На самом деле единственная задача, которую ставил перед собой Макиавелли в трактате «Государь», — это дать правителю хороший совет, как получить в свое распоряжение государство и как удержать его. Макиавелли рассказывает о разных видах государств и самых эффективных способах управления ими. Он перечисляет качества, требуемые от государя, и советует, как укрепить власть. По выражению Исайи Берлина, Макиавелли верил, что существует такая вещь, как искусство управления, и что это искусство необходимо государю для достижения целей и для свершений. Трактат «Государь» пестрит полезными максимами, наставлениями, практическими рекомендациями, историческими параллелями и общими правилами, которые необходимо соблюдать государю.
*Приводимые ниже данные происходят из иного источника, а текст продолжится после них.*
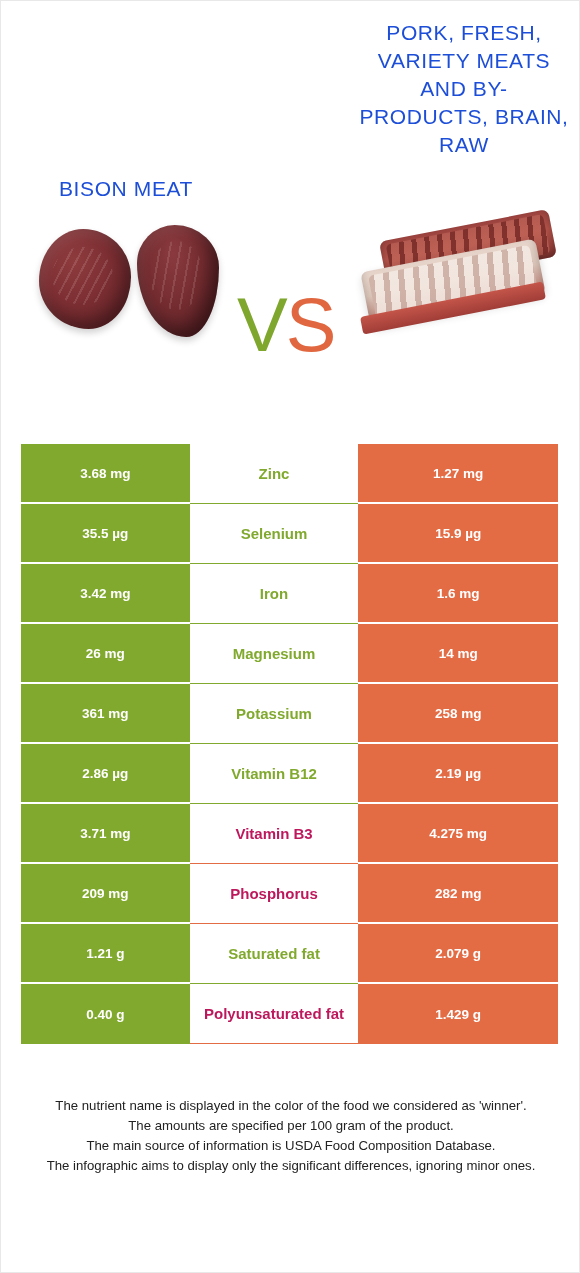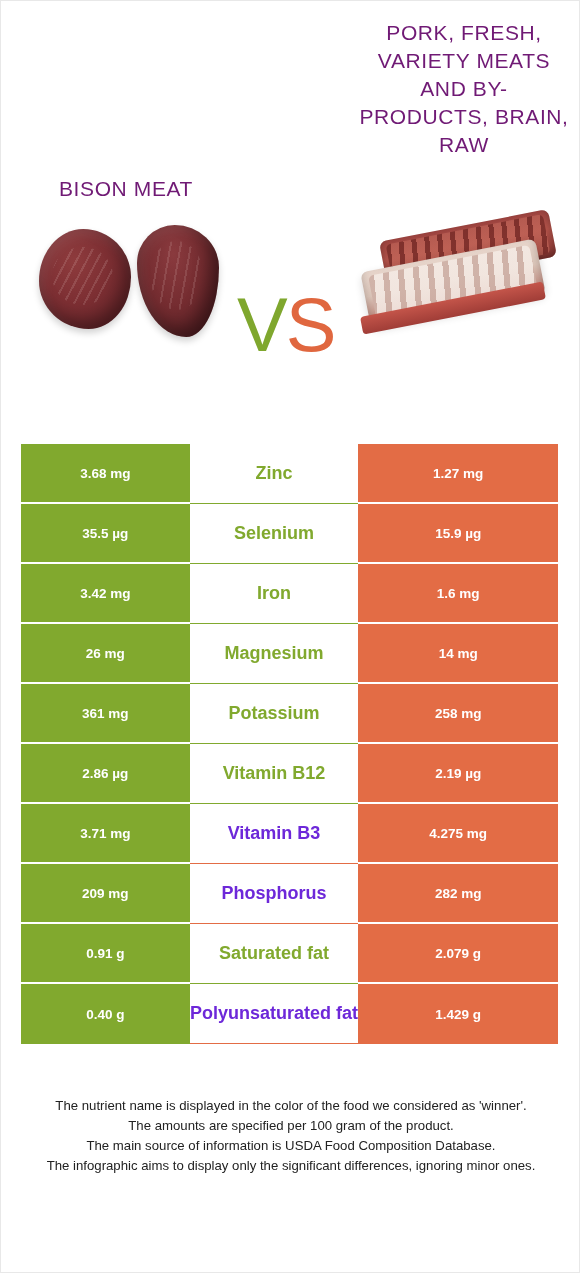"PORK, FRESH, VARIETY MEATS AND" .title { color: #701a75 -> #1d4ed8 }
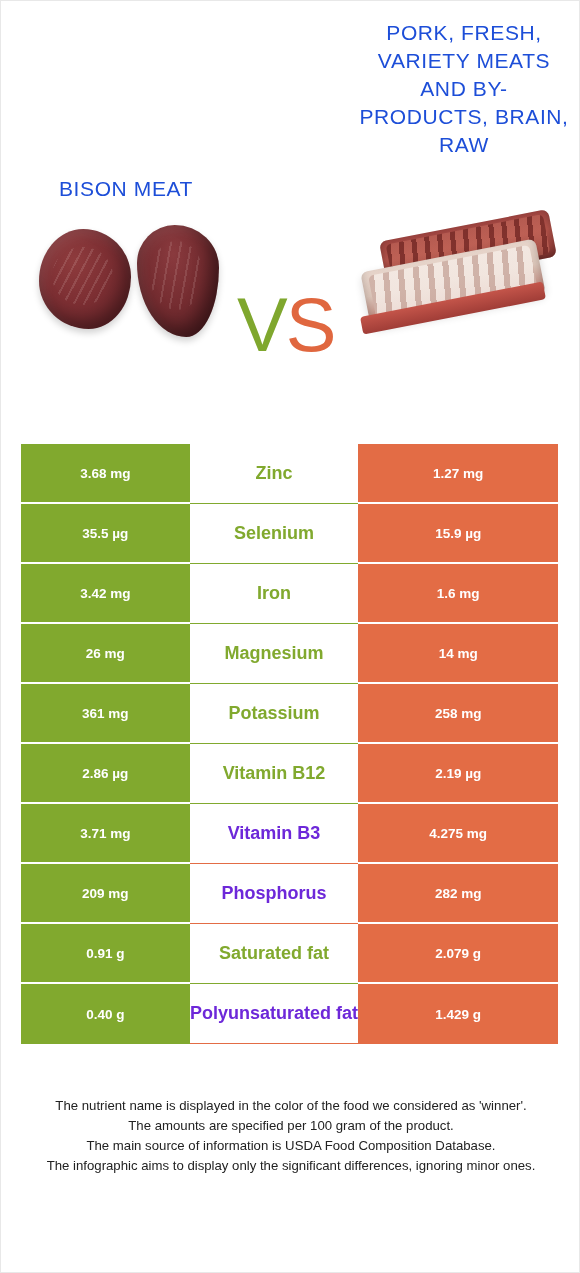"Zinc" .cell-mid { font-size: 18px -> 15px }
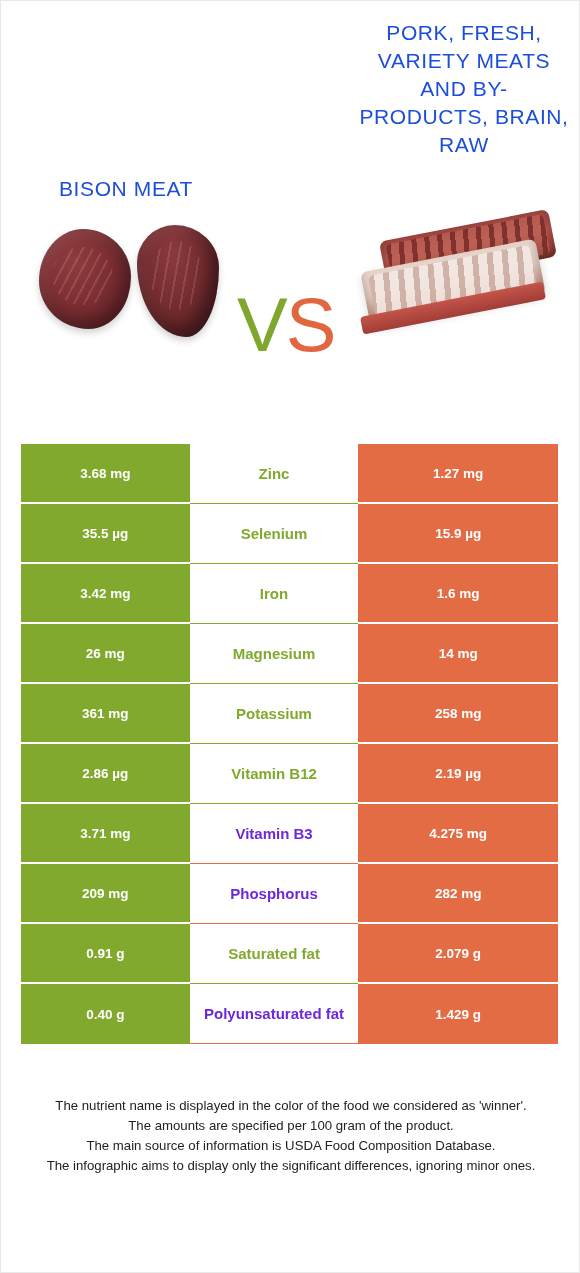"Vitamin B3" .winner-orange .cell-mid { color: #6d28d9 -> #be185d }
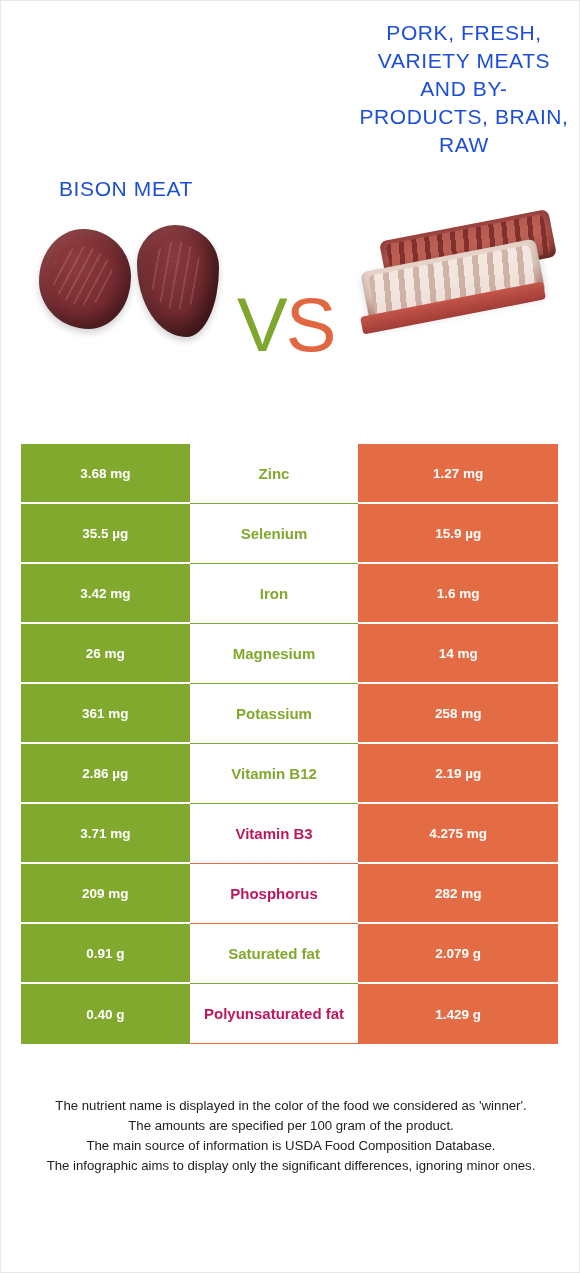"0.91 g" div.cell { text: 0.91 -> 1.21 }
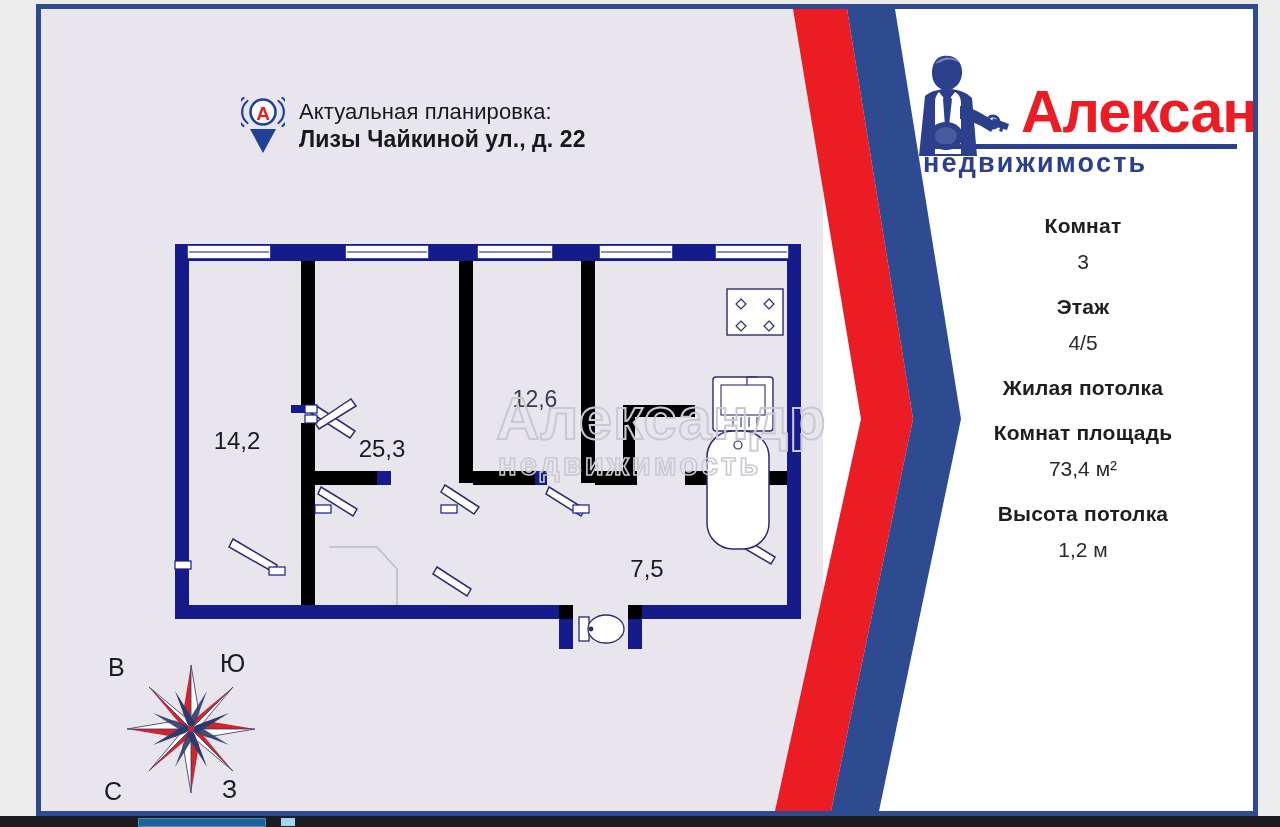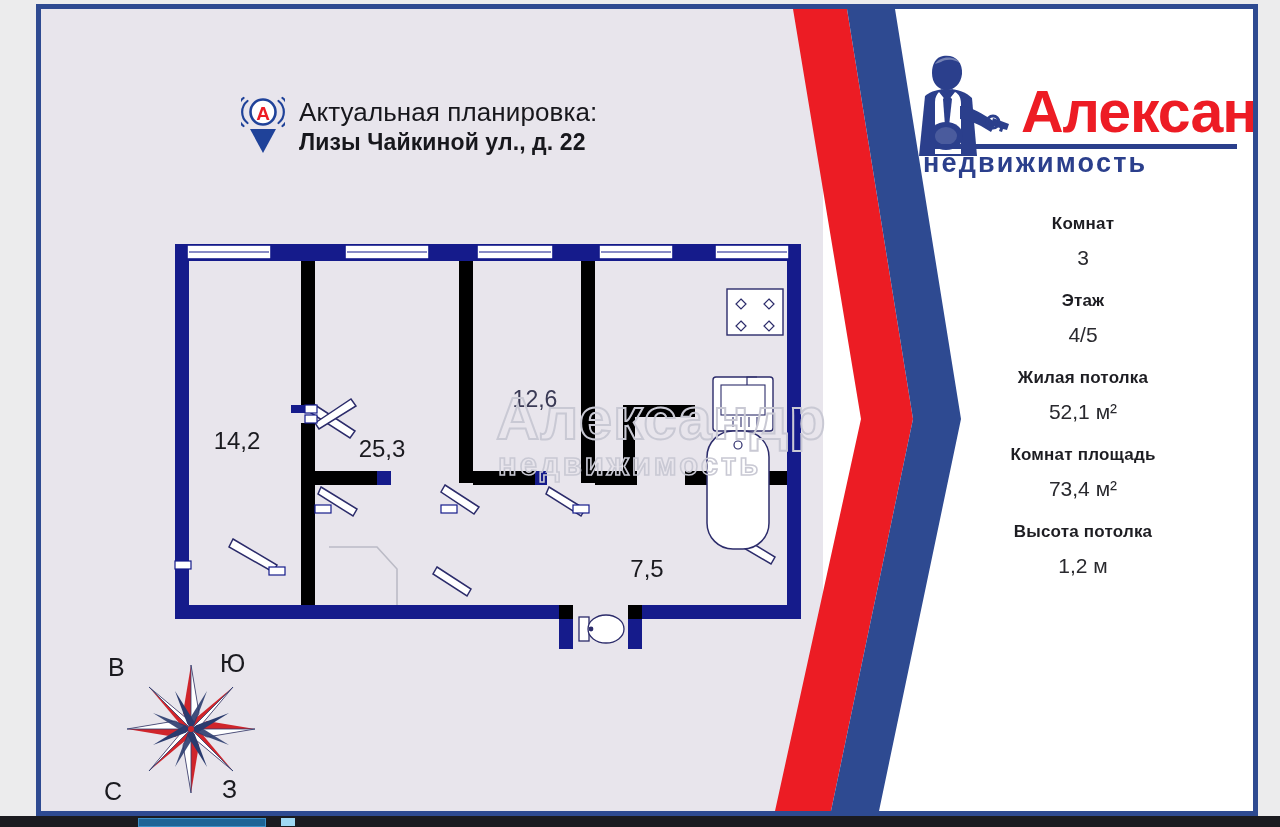"Актуальная планировка:" .title-line1 { font-size: 26px -> 22px }
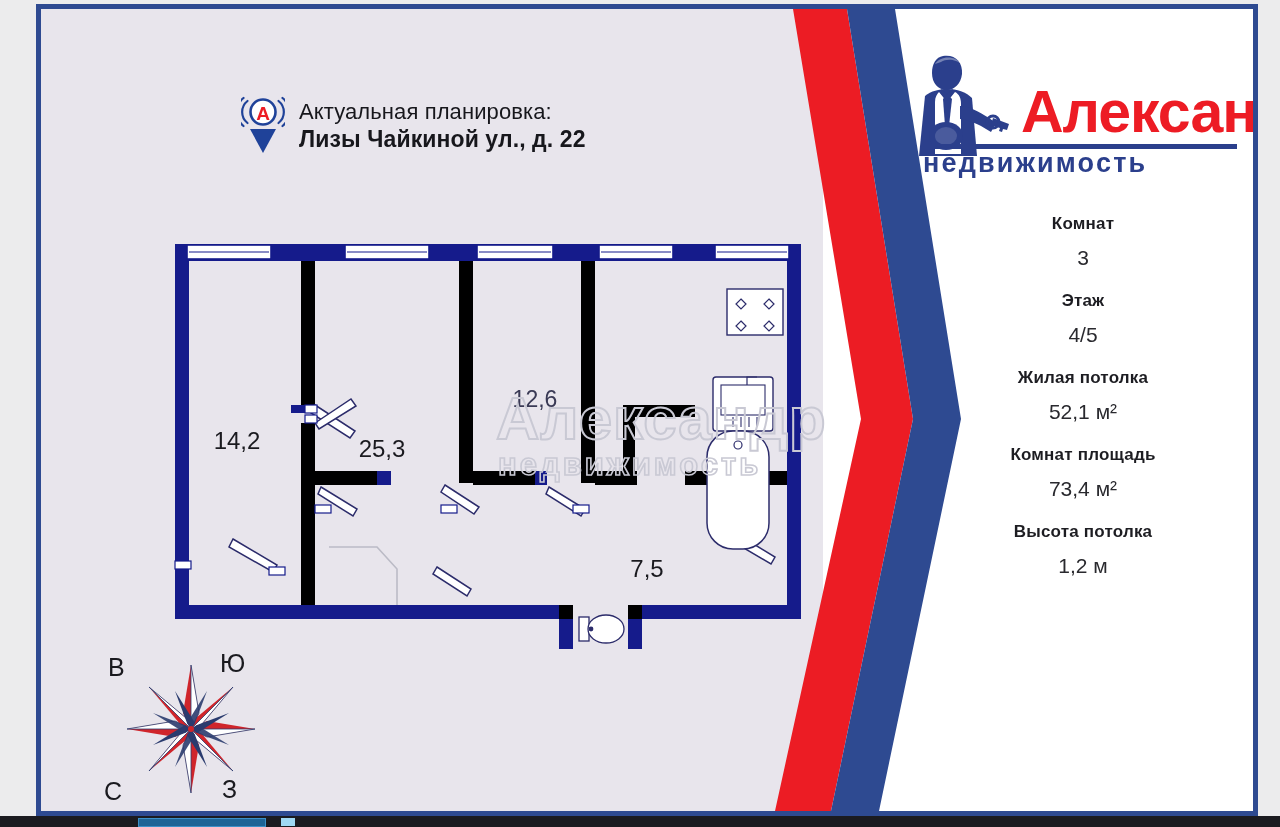"Комнат" .info-label { font-size: 17px -> 21px }
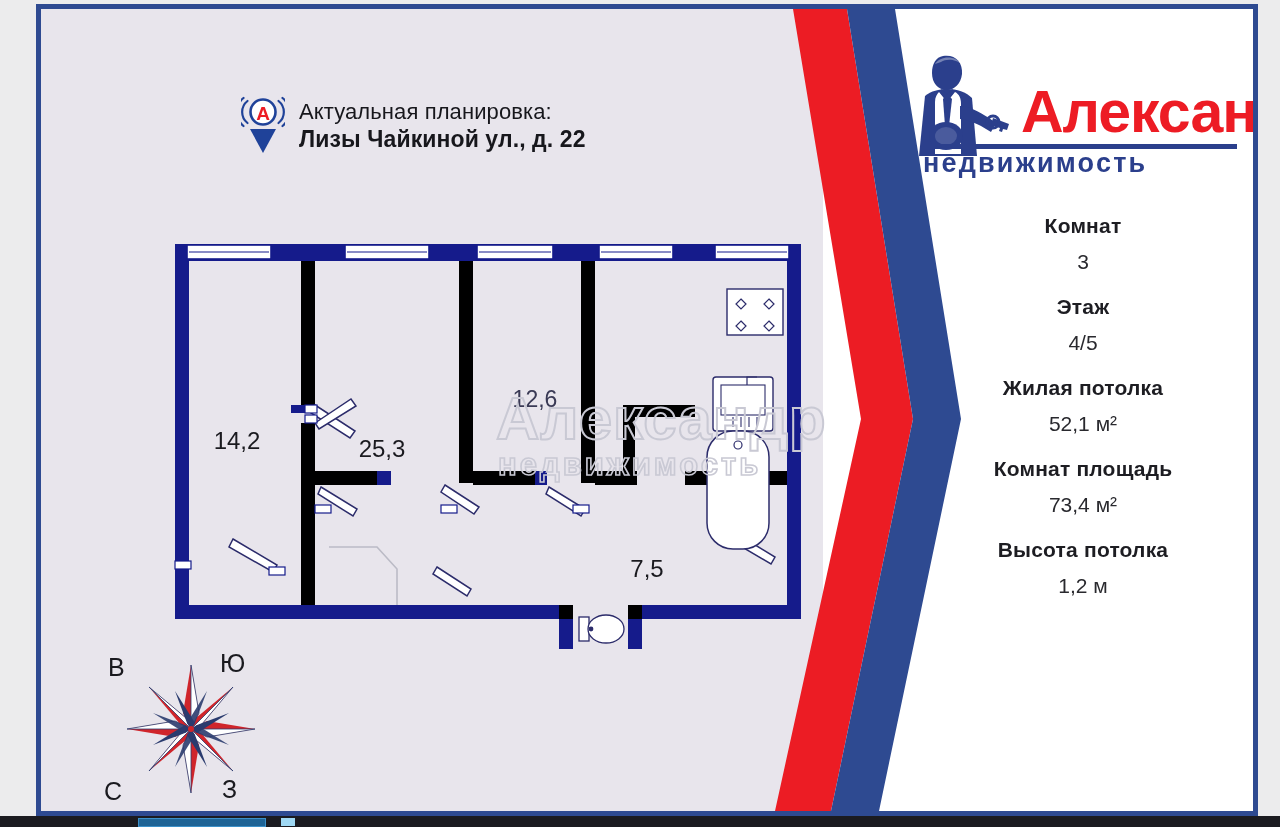"52,1 м²" div.info-value { html: <div>52,1 м²</div> -> none }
Вот эти правила: следует возбуждать страх, а не ненависть, ибо ненависть в конце концов уничтожит ненавидимого; жаловать и даровать следует самому, а черную работу перекладывать на других, чтобы на них сыпались и обвинения; благие дела, кои в любом случае правитель свершил бы, надобно преподносить как особые милости; если требуются крутые меры, не стоит их рекламировать, иначе враги уничтожат государя прежде, чем он уничтожит их; если необходимо учинить нечто неприятное и жестокое, да учинит государь сие в один прием, а не растягивает на несколько этапов; мудрый правитель должен обладать одновременно мужеством и хитростью; и т.п. Основной принцип Макиавелли без обиняков изложил в главе XV трактата «Государь»:
«Теперь остается рассмотреть, как государь должен вести себя по отношению к подданным и союзникам. Зная, что об этом писали многие, я опасаюсь, как бы меня не сочли самонадеянным за то, что, избрав тот же предмет, в толковании его я более всего расхожусь с другими. Но, имея намерение написать нечто полезное для людей понимающих, я предпочел следовать правде не воображаемой, а действительной — в отличие от тех многих, кто изобразил республики и государства, каких в действительности никто не знавал и не видывал. Ибо расстояние между тем, как люди живут и как должны бы жить, столь велико, что тот, кто отвергает действительное ради должного, действует скорее во вред себе, нежели на благо, так как, желая исповедовать добро во всех случаях жизни, он неминуемо погибнет, сталкиваясь с множеством людей, чуждых добру» [5] .
5
Макиавелли Н., «Государь», гл. XV, «О том, за что людей, в особенности государей, восхваляют или порицают». Здесь и далее выдержки из «Государя» даны в переводе Г. Муравьевой.